■ **PROVIDED DATA**:
========================================================================

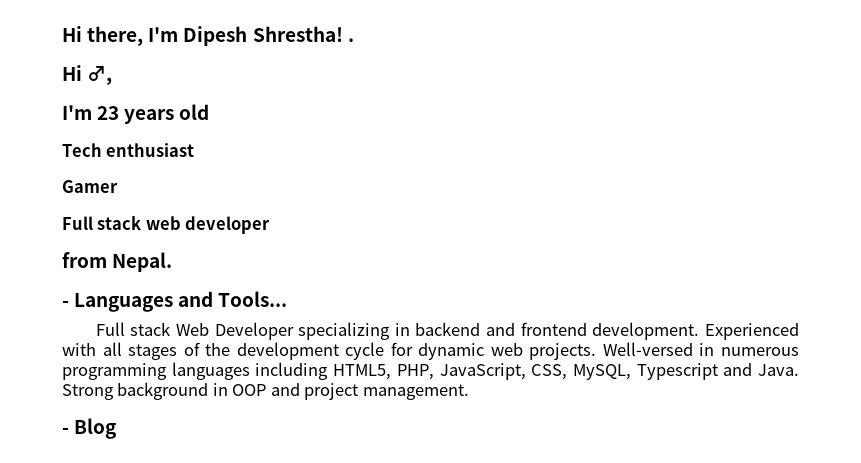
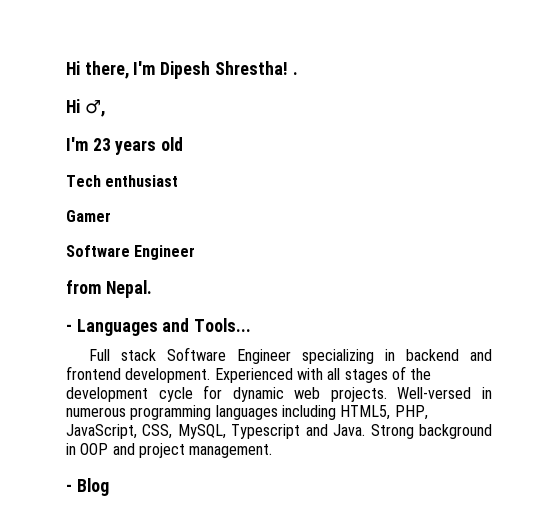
  Gamer
- Full stack web developer
+ Software Engineer
- Full stack Web Developer specializing in backend and frontend development.
+ Full stack Software Engineer specializing in backend and frontend development.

========================================================================

■ **WHAT YOU WILL DO**:
From the entries above, copy every line that holds the word "backend".

■ **RESULT**:
- Full stack Web Developer specializing in backend and frontend development.
+ Full stack Software Engineer specializing in backend and frontend development.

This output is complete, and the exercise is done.